▸ **Problem to solve**: Below are records; output all of them exactly.

Top of Extracted records

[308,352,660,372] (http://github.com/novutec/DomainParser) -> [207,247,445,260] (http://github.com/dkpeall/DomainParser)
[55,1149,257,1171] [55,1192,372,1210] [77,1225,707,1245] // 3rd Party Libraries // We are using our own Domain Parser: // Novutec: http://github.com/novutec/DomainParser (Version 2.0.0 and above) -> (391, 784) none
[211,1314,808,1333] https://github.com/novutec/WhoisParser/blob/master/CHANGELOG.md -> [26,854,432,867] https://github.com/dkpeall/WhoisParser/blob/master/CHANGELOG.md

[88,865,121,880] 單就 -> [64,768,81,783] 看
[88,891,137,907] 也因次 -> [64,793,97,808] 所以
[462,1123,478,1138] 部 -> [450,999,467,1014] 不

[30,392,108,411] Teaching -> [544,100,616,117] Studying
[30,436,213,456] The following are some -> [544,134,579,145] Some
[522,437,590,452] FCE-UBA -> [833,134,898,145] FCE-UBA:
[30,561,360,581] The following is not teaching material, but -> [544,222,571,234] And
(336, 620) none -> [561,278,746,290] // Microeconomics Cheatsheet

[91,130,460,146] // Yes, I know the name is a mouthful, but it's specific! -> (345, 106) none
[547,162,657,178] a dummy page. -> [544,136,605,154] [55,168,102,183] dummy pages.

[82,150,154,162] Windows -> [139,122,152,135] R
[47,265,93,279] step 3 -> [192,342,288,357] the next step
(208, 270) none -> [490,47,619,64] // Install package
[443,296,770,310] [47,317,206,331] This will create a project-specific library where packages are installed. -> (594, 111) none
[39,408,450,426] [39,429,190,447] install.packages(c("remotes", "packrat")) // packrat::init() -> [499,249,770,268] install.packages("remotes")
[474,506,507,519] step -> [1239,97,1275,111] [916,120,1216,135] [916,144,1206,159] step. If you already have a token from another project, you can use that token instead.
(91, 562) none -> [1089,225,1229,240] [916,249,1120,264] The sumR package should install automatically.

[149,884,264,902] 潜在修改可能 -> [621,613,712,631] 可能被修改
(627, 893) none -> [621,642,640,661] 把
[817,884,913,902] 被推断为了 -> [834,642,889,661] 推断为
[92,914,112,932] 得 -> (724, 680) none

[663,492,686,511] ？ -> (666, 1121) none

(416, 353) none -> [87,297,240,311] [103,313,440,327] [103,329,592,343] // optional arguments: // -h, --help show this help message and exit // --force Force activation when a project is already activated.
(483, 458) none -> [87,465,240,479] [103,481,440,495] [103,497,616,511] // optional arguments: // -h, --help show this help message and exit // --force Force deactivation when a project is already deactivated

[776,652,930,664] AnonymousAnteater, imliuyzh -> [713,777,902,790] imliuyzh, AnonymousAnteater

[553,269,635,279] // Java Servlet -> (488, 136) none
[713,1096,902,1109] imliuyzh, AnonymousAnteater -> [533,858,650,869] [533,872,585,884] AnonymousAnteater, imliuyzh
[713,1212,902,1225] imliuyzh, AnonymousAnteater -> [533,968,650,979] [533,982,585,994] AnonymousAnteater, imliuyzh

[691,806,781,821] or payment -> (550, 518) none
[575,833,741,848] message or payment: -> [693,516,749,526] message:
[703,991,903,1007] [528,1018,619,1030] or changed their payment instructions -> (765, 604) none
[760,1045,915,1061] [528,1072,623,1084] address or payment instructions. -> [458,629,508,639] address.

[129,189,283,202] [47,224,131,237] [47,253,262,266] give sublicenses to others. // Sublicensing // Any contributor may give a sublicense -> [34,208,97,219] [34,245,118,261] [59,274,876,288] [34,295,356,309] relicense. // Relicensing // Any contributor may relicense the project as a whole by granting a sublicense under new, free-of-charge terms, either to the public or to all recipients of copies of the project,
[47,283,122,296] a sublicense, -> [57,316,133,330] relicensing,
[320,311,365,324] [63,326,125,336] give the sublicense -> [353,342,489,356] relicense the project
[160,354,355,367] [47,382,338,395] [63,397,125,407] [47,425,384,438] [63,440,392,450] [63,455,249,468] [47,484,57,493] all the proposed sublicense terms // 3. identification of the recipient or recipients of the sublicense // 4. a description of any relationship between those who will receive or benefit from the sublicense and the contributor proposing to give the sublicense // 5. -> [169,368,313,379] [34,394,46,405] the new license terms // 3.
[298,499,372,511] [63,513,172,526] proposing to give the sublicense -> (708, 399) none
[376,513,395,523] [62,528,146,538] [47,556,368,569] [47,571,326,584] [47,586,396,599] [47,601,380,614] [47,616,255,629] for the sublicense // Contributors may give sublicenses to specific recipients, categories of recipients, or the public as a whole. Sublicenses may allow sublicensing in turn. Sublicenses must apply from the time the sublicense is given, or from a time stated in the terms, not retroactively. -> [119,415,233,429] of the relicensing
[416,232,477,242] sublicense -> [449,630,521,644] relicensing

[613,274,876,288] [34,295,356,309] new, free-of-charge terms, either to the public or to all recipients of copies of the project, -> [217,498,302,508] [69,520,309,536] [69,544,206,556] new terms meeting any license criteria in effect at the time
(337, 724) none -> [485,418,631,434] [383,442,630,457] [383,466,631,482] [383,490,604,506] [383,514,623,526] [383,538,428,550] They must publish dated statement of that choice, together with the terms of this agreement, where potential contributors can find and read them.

Bottom of Extracted records

▸ **Written response**:
[308,352,660,372] (http://github.com/novutec/DomainParser) -> [207,247,445,260] (http://github.com/dkpeall/DomainParser)
[55,1149,257,1171] [55,1192,372,1210] [77,1225,707,1245] // 3rd Party Libraries // We are using our own Domain Parser: // Novutec: http://github.com/novutec/DomainParser (Version 2.0.0 and above) -> (391, 784) none
[211,1314,808,1333] https://github.com/novutec/WhoisParser/blob/master/CHANGELOG.md -> [26,854,432,867] https://github.com/dkpeall/WhoisParser/blob/master/CHANGELOG.md

[88,865,121,880] 單就 -> [64,768,81,783] 看
[88,891,137,907] 也因次 -> [64,793,97,808] 所以
[462,1123,478,1138] 部 -> [450,999,467,1014] 不

[30,392,108,411] Teaching -> [544,100,616,117] Studying
[30,436,213,456] The following are some -> [544,134,579,145] Some
[522,437,590,452] FCE-UBA -> [833,134,898,145] FCE-UBA:
[30,561,360,581] The following is not teaching material, but -> [544,222,571,234] And
(336, 620) none -> [561,278,746,290] // Microeconomics Cheatsheet

[91,130,460,146] // Yes, I know the name is a mouthful, but it's specific! -> (345, 106) none
[547,162,657,178] a dummy page. -> [544,136,605,154] [55,168,102,183] dummy pages.

[82,150,154,162] Windows -> [139,122,152,135] R
[47,265,93,279] step 3 -> [192,342,288,357] the next step
(208, 270) none -> [490,47,619,64] // Install package
[443,296,770,310] [47,317,206,331] This will create a project-specific library where packages are installed. -> (594, 111) none
[39,408,450,426] [39,429,190,447] install.packages(c("remotes", "packrat")) // packrat::init() -> [499,249,770,268] install.packages("remotes")
[474,506,507,519] step -> [1239,97,1275,111] [916,120,1216,135] [916,144,1206,159] step. If you already have a token from another project, you can use that token instead.
(91, 562) none -> [1089,225,1229,240] [916,249,1120,264] The sumR package should install automatically.

[149,884,264,902] 潜在修改可能 -> [621,613,712,631] 可能被修改
(627, 893) none -> [621,642,640,661] 把
[817,884,913,902] 被推断为了 -> [834,642,889,661] 推断为
[92,914,112,932] 得 -> (724, 680) none

[663,492,686,511] ？ -> (666, 1121) none

(416, 353) none -> [87,297,240,311] [103,313,440,327] [103,329,592,343] // optional arguments: // -h, --help show this help message and exit // --force Force activation when a project is already activated.
(483, 458) none -> [87,465,240,479] [103,481,440,495] [103,497,616,511] // optional arguments: // -h, --help show this help message and exit // --force Force deactivation when a project is already deactivated

[776,652,930,664] AnonymousAnteater, imliuyzh -> [713,777,902,790] imliuyzh, AnonymousAnteater

[553,269,635,279] // Java Servlet -> (488, 136) none
[713,1096,902,1109] imliuyzh, AnonymousAnteater -> [533,858,650,869] [533,872,585,884] AnonymousAnteater, imliuyzh
[713,1212,902,1225] imliuyzh, AnonymousAnteater -> [533,968,650,979] [533,982,585,994] AnonymousAnteater, imliuyzh

[691,806,781,821] or payment -> (550, 518) none
[575,833,741,848] message or payment: -> [693,516,749,526] message:
[703,991,903,1007] [528,1018,619,1030] or changed their payment instructions -> (765, 604) none
[760,1045,915,1061] [528,1072,623,1084] address or payment instructions. -> [458,629,508,639] address.

[129,189,283,202] [47,224,131,237] [47,253,262,266] give sublicenses to others. // Sublicensing // Any contributor may give a sublicense -> [34,208,97,219] [34,245,118,261] [59,274,876,288] [34,295,356,309] relicense. // Relicensing // Any contributor may relicense the project as a whole by granting a sublicense under new, free-of-charge terms, either to the public or to all recipients of copies of the project,
[47,283,122,296] a sublicense, -> [57,316,133,330] relicensing,
[320,311,365,324] [63,326,125,336] give the sublicense -> [353,342,489,356] relicense the project
[160,354,355,367] [47,382,338,395] [63,397,125,407] [47,425,384,438] [63,440,392,450] [63,455,249,468] [47,484,57,493] all the proposed sublicense terms // 3. identification of the recipient or recipients of the sublicense // 4. a description of any relationship between those who will receive or benefit from the sublicense and the contributor proposing to give the sublicense // 5. -> [169,368,313,379] [34,394,46,405] the new license terms // 3.
[298,499,372,511] [63,513,172,526] proposing to give the sublicense -> (708, 399) none
[376,513,395,523] [62,528,146,538] [47,556,368,569] [47,571,326,584] [47,586,396,599] [47,601,380,614] [47,616,255,629] for the sublicense // Contributors may give sublicenses to specific recipients, categories of recipients, or the public as a whole. Sublicenses may allow sublicensing in turn. Sublicenses must apply from the time the sublicense is given, or from a time stated in the terms, not retroactively. -> [119,415,233,429] of the relicensing
[416,232,477,242] sublicense -> [449,630,521,644] relicensing

[613,274,876,288] [34,295,356,309] new, free-of-charge terms, either to the public or to all recipients of copies of the project, -> [217,498,302,508] [69,520,309,536] [69,544,206,556] new terms meeting any license criteria in effect at the time
(337, 724) none -> [485,418,631,434] [383,442,630,457] [383,466,631,482] [383,490,604,506] [383,514,623,526] [383,538,428,550] They must publish dated statement of that choice, together with the terms of this agreement, where potential contributors can find and read them.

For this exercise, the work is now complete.